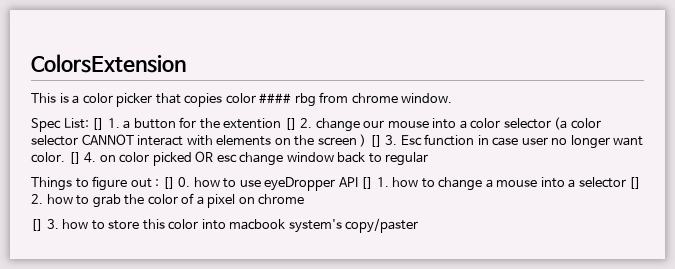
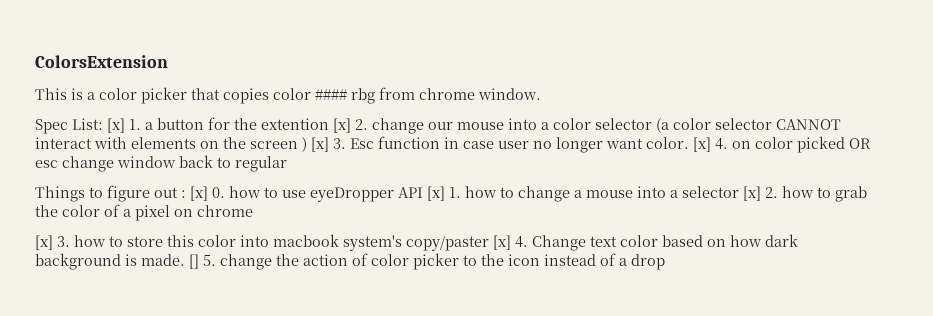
- Spec List: [] 1. a button for the extention [] 2. change our mouse into a color selector (a color selector CANNOT interact with elements on the screen ) [] 3. Esc function in case user no longer want color.
+ Spec List: [x] 1. a button for the extention [x] 2. change our mouse into a color selector (a color selector CANNOT interact with elements on the screen ) [x] 3. Esc function in case user no longer want color.
- [] 4. on color picked OR esc change window back to regular
+ [x] 4. on color picked OR esc change window back to regular
- Things to figure out : [] 0. how to use eyeDropper API [] 1. how to change a mouse into a selector [] 2. how to grab the color of a pixel on chrome
+ Things to figure out : [x] 0. how to use eyeDropper API [x] 1. how to change a mouse into a selector [x] 2. how to grab the color of a pixel on chrome
- [] 3. how to store this color into macbook system's copy/paster
+ [x] 3. how to store this color into macbook system's copy/paster [x] 4. Change text color based on how dark background is made. [] 5. change the action of color picker to the icon instead of a drop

**REQUIREMENT:** Nothing should appear in the answer except the lines above from the line with "eyeDropper API [x]" through the line with "- [] 3. how to", both included, written out exactly.

**RESULT:**
+ Things to figure out : [x] 0. how to use eyeDropper API [x] 1. how to change a mouse into a selector [x] 2. how to grab the color of a pixel on chrome
- [] 3. how to store this color into macbook system's copy/paster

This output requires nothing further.